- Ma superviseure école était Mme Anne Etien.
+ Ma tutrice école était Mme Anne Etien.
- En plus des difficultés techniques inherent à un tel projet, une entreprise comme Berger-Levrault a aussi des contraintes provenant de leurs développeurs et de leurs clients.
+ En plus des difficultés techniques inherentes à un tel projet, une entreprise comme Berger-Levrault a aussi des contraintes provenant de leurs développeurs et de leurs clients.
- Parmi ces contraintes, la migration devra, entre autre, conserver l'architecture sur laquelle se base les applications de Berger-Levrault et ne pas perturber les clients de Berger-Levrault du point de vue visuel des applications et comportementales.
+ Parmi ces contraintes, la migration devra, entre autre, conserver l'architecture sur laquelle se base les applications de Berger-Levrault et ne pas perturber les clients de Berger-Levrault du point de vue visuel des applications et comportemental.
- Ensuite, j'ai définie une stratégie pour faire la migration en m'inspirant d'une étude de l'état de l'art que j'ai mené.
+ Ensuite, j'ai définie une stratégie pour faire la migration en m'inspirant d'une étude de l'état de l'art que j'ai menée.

==

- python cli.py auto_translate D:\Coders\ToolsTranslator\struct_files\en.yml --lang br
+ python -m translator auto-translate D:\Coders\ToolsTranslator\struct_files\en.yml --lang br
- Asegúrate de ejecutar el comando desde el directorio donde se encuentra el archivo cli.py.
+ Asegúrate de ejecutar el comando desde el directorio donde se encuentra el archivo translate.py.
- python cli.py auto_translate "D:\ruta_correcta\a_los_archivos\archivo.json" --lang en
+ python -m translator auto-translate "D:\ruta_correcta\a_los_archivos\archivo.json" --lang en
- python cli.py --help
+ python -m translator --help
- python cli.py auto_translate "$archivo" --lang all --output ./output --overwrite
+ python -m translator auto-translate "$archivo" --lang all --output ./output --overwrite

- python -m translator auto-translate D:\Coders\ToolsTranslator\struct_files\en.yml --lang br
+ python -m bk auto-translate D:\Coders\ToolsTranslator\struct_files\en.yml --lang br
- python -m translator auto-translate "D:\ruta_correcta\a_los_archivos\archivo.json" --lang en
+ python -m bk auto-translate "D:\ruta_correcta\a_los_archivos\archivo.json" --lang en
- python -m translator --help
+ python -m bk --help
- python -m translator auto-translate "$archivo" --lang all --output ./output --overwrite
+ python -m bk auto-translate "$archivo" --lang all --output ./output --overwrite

* * *

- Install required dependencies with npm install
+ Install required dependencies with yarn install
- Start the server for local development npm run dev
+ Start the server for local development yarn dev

WHAT YOU HAVE TO DO:
Look for the word "autre" throughout the material above and copy every line that has it.

REPLY:
- Parmi ces contraintes, la migration devra, entre autre, conserver l'architecture sur laquelle se base les applications de Berger-Levrault et ne pas perturber les clients de Berger-Levrault du point de vue visuel des applications et comportementales.
+ Parmi ces contraintes, la migration devra, entre autre, conserver l'architecture sur laquelle se base les applications de Berger-Levrault et ne pas perturber les clients de Berger-Levrault du point de vue visuel des applications et comportemental.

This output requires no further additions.